In Southeast Asia, the primary factor driving people into the arms of smugglers is the lure of a better life in a more prosperous country.

David points to the relentless tide of migrants secretly slipping from Indonesia into relatively affluent, neighboring Malaysia.

A UNODC profile of smuggled migrants from and within Southeast Asia reflects this trend: typically, they are young men in the prime of their working lives.

But the region is also a hub for migrants fleeing conflict, with Malaysia and Indonesia longstanding transit centers for asylum seekers trying to reach affluent countries including Australia, Canada, and the United States.

“With conflict-related migration, that’s up in the order of 60 million people globally at the moment and within our own region, it’s probably in the order of three to four million,” David says.

“In terms of economic migration, of course, the numbers are far, far larger in Southeast Asia. For example, we have something like two to three million irregular migrants living in Malaysia at the moment.

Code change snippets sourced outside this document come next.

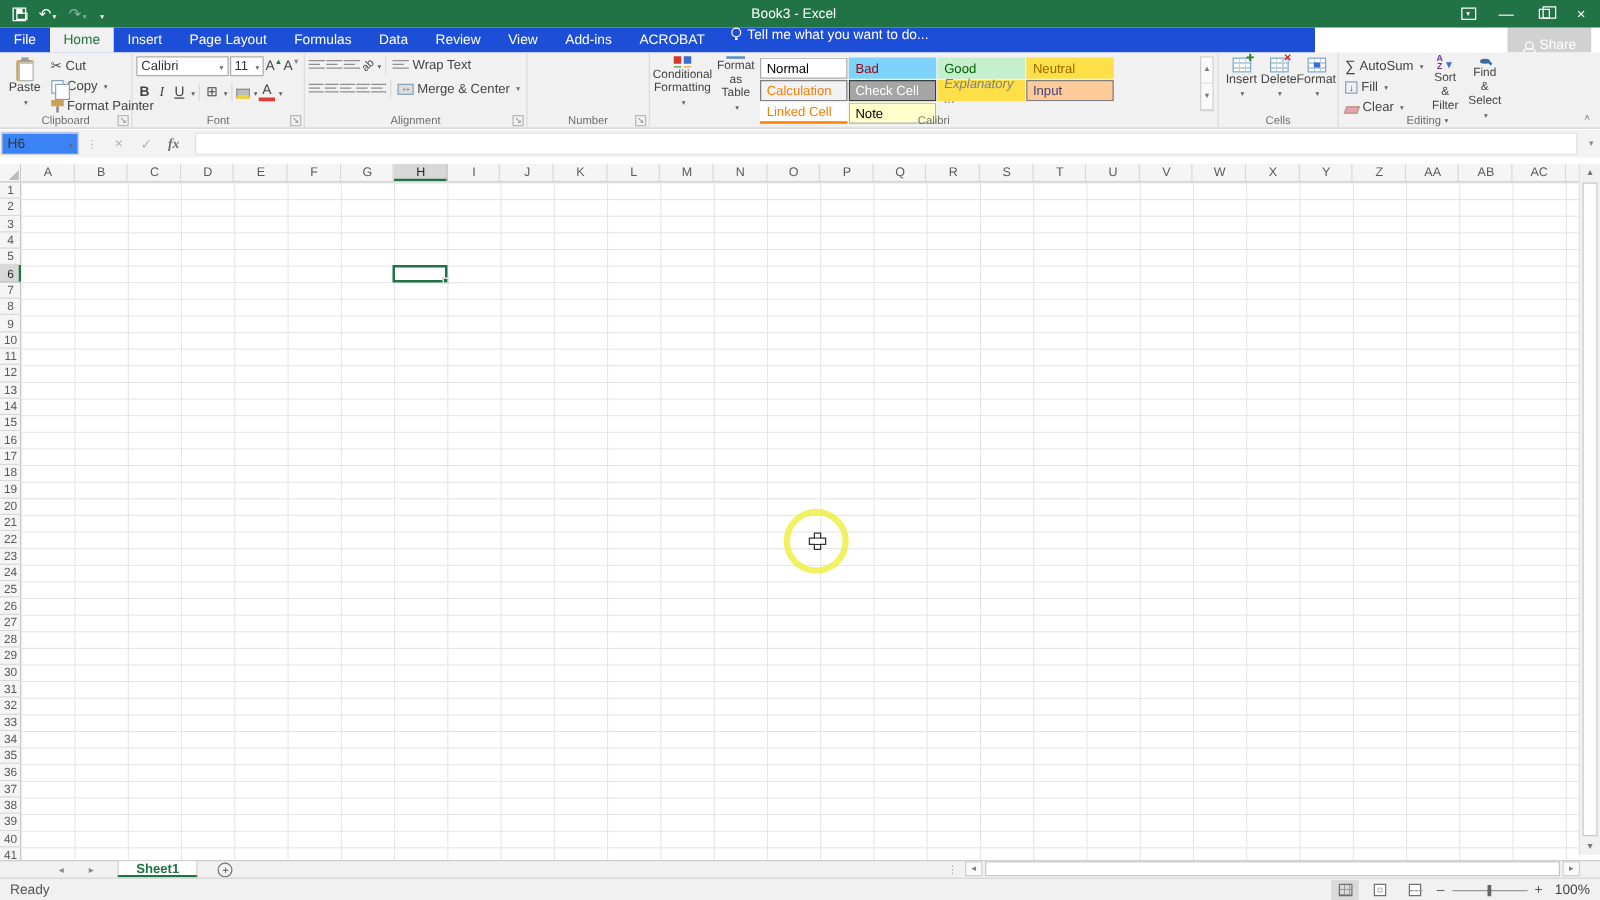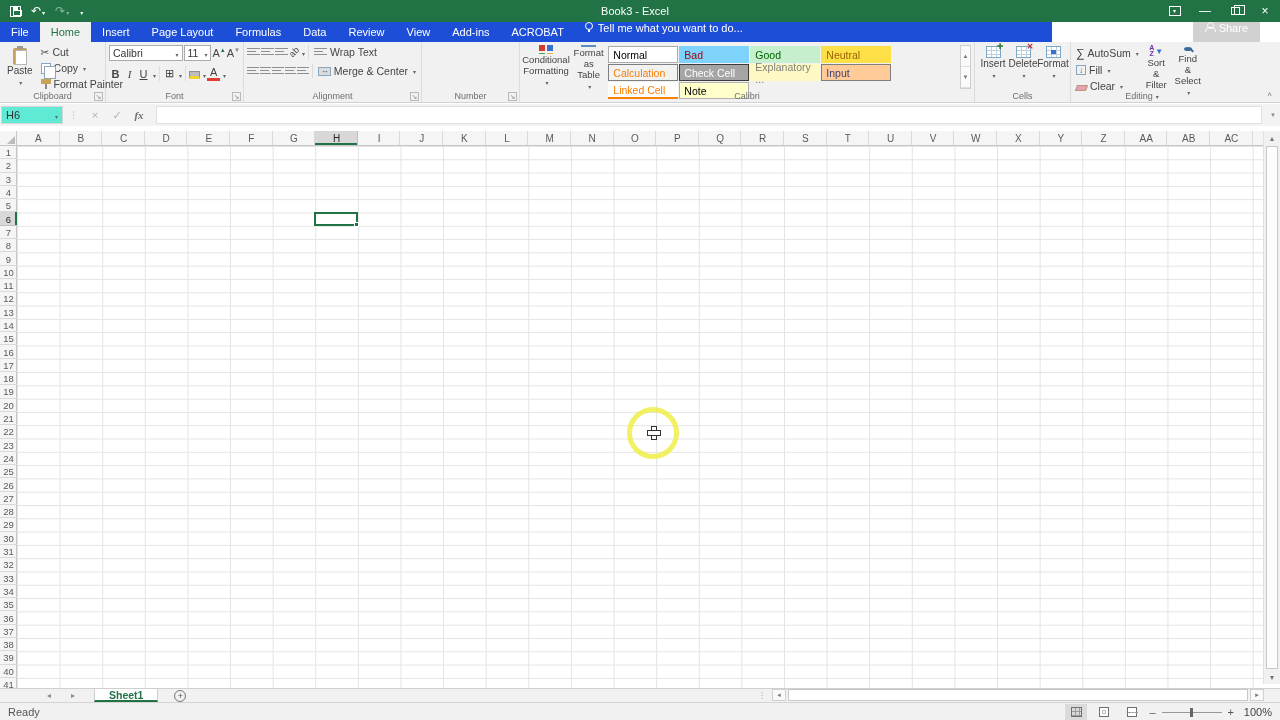--- a/index.html
+++ b/index.html
@@ -23,21 +23,21 @@
   .restore{width:9px;height:8px;border:1px solid #fff;position:relative;background:#217346}
   .restore:before{content:"";position:absolute;left:2px;top:-3px;width:9px;height:8px;border:1px solid #fff}
 
   
   .tabrow{position:absolute;top:22px;left:0;width:1052px;height:20px;background:#1d4ed8;display:flex;align-items:stretch}
   .rtab{padding:0 11px;display:flex;align-items:center;font-size:11px;color:#fff;cursor:default}
   .rtab.active{background:#f1f1f1;color:#217346}
   .tellme{display:flex;align-items:flex-start;gap:5px;color:#fff;padding:0 10px;font-size:11px}
   .bulb{width:8px;height:8px;border:1px solid #fff;border-radius:50%;position:relative}
   .bulb:after{content:"";position:absolute;left:2px;bottom:-3px;width:2px;height:2px;background:#fff}
-  .share{position:absolute;right:20px;top:22px;height:20px;display:flex;align-items:flex-start;gap:5px;padding:0 12px;background:rgba(0,0,0,.18);color:#fff;font-size:11px}
+  .share{position:absolute;right:7px;top:22px;height:20px;display:flex;align-items:flex-end;gap:5px;padding:0 12px;background:rgba(0,0,0,.18);color:#fff;font-size:11px}
   .person{width:9px;height:9px;position:relative}
   .person:before{content:"";position:absolute;left:2px;top:0;width:5px;height:5px;border:1px solid #fff;border-radius:50%}
   .person:after{content:"";position:absolute;left:0;bottom:-1px;width:9px;height:4px;border:1px solid #fff;border-bottom:none;border-radius:5px 5px 0 0}
 
   
   .ribbon{position:absolute;top:42px;left:0;width:1280px;height:61px;background:#f1f1f1;border-bottom:1px solid #d2d2d2;display:flex}
   .rgroup{position:relative;border-right:1px solid #dcdcdc;padding:3px 3px 13px 3px;display:flex}
   .glabel{position:absolute;bottom:1px;left:0;right:0;text-align:center;font-size:9px;color:#6d6d6d}
   .launch{position:absolute;bottom:1px;right:2px;font-size:7px;color:#8a8a8a;border:1px solid #b9b9b9;width:9px;height:9px;line-height:7px;text-align:center}
   .col2{display:flex;flex-direction:column;justify-content:flex-start;gap:2px}
@@ -100,21 +100,21 @@
   .eraser{width:11px;height:6px;background:#e8a0b4;border:1px solid #b97;transform:skewX(-20deg);margin-top:3px}
   .azic{display:flex;flex-direction:column;font-size:7px;line-height:6px;color:#7030a0;font-weight:bold;align-items:center}
   .funnel{color:#3a6fd2;font-size:8px}
   .mag{width:8px;height:8px;border:2px solid #3b6aa0;border-radius:50%;position:relative;margin:2px}
   .mag:after{content:"";position:absolute;width:5px;height:2px;background:#3b6aa0;transform:rotate(45deg);right:-4px;bottom:-2px}
   .twoline{display:flex;flex-direction:column;align-items:center;font-size:9.5px;color:#444;text-align:center;line-height:11px;padding:0 3px}
   .collapse{position:absolute;right:8px;bottom:3px;font-size:8px;color:#777}
 
   
   .fbar{position:absolute;top:104px;left:0;width:1280px;height:22px;background:#f3f3f3;display:flex;align-items:center}
-  .namebox{width:62px;height:18px;background:#5eead4;border:1px solid #d6d6d6;margin-left:1px;display:flex;align-items:center;justify-content:space-between;padding:4px 4px;font-size:11px;color:#333}
+  .namebox{width:62px;height:18px;background:#3b82f6;border:1px solid #d6d6d6;margin-left:1px;display:flex;align-items:center;justify-content:space-between;padding:4px 4px;font-size:11px;color:#333}
   .fdots{color:#b0b0b0;font-size:9px;padding:0 6px}
   .fbtn{width:22px;text-align:center;color:#b0b0b0;font-size:11px}
   .fxbtn{color:#6f6f6f;font-style:italic;font-family:"Liberation Serif",serif;font-weight:bold}
   .finput{flex:1;height:18px;background:#fff;border:1px solid #e0e0e0;margin:0 4px 0 6px}
   .fexpand{width:14px;color:#8a8a8a;font-size:7px;text-align:center}
 
   
   .sheet{position:absolute;top:131px;left:0;width:1263px;height:557px;background:#fff}
   .corner{position:absolute;left:0;top:0;width:17px;height:15px;background:#f5f5f5;box-shadow:inset -1px -1px 0 #c6c6c6;z-index:2}
   .corner:after{content:"";position:absolute;right:2px;bottom:2px;border-left:8px solid transparent;border-bottom:8px solid #bcbcbc}
@@ -329,21 +329,21 @@
       <span>Format as Table</span>
         <span class="dd"></span>
     </div>
     <div class="gallery" id="style-gallery">
         <div class="stile" style="background: rgb(255, 255, 255); color: rgb(0, 0, 0); box-shadow: rgb(171, 171, 171) 0px 0px 0px 1px inset;">Normal</div>
         <div class="stile" style="background: #7dd3fc; color: rgb(156, 0, 6);">Bad</div>
         <div class="stile" style="background: rgb(198, 239, 206); color: rgb(0, 97, 0);">Good</div>
         <div class="stile" style="background: #fde047; color: rgb(156, 101, 0);">Neutral</div>
         <div class="stile" style="background: rgb(242, 242, 242); color: rgb(250, 125, 0); box-shadow: rgb(127, 127, 127) 0px 0px 0px 1px inset;">Calculation</div>
         <div class="stile" style="background: rgb(165, 165, 165); color: rgb(255, 255, 255); box-shadow: rgb(60, 60, 60) 0px 0px 0px 1px inset;">Check Cell</div>
-        <div class="stile" style="background: #fef9c3; color: rgb(127, 127, 127); ">Explanatory ...</div>
+        <div class="stile" style="background: #fde047; color: rgb(127, 127, 127); font-style: italic;">Explanatory ...</div>
         <div class="stile" style="background: rgb(255, 204, 153); color: rgb(63, 63, 118); box-shadow: rgb(127, 127, 127) 0px 0px 0px 1px inset;">Input</div>
         <div class="stile" style="background: rgb(255, 255, 255); color: rgb(250, 125, 0); border-bottom: 2px solid rgb(255, 128, 1);">Linked Cell</div>
         <div class="stile" style="background: rgb(255, 255, 204); color: rgb(0, 0, 0); box-shadow: rgb(178, 178, 178) 0px 0px 0px 1px inset;">Note</div>
       </div>
     <div class="gscroll">
       <div>▲</div>
       <div>▼</div>
     </div>
     <div class="glabel">Calibri</div>
   </div>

Most of those wouldn’t be refugees or asylum seekers; many of them would just be ordinary Indonesians looking for a better job.”

The UNODC says most smugglers in the region are nationals of the countries in which they ply their trade. Often they share the same backgrounds as the migrants they are smuggling, with previous customers sharing contact details with others back home who want to make their own illegal journeys across international borders.

The money that changes hands is often spent in average households, such as tuk-tuk drivers who turn smugglers on weekends to earn extra cash ferrying persecuted Rohingya people from Myanmar through unpatrolled jungle crossings into Thailand.

At the other end of the spectrum, there are highly organized smugglers offering what’s known as end-to-end services for wealthy migrants.

Cashed-up migrants pay in advance for an entire journey, from their homes, through transit countries, often with false travel documents, to the destination of their choice.

This typically happens by plane and with the help of corrupt airport officials who know exactly who is arriving and when. But even at the first-class end of smuggling trade, there are no guarantees.

A 2016 analysis of global migrant deaths and disappearances by the International Organization for Migration found 7,763 people died while trying to migrate, with 5,000 perishing in the Mediterranean region. Almost 90 per cent drowned on death ships, the vast majority organized by smugglers.

Southeast Asia, by comparison, had far fewer deaths last year and vastly less than in 2015 when 1,300 mostly Rohingya asylum seekers fled Myanmar and Bangladesh but drowned when smugglers abandoned the boats in the Bay of Bengal and the Andaman Sea.

During 2016, deaths on sea routes out of Myanmar and Bangladesh fell sharply, as neighboring countries ramped up surveillance, smuggling prosecutions escalated, and fearful people turned to land routes to flee.

Last year, the IOM was able to document only 153 deaths in Southeast Asia, 121 of them at sea between Indonesia and Malaysia.

But the IOM points out that scant data means migrant death reports are necessarily a fraction of the true picture.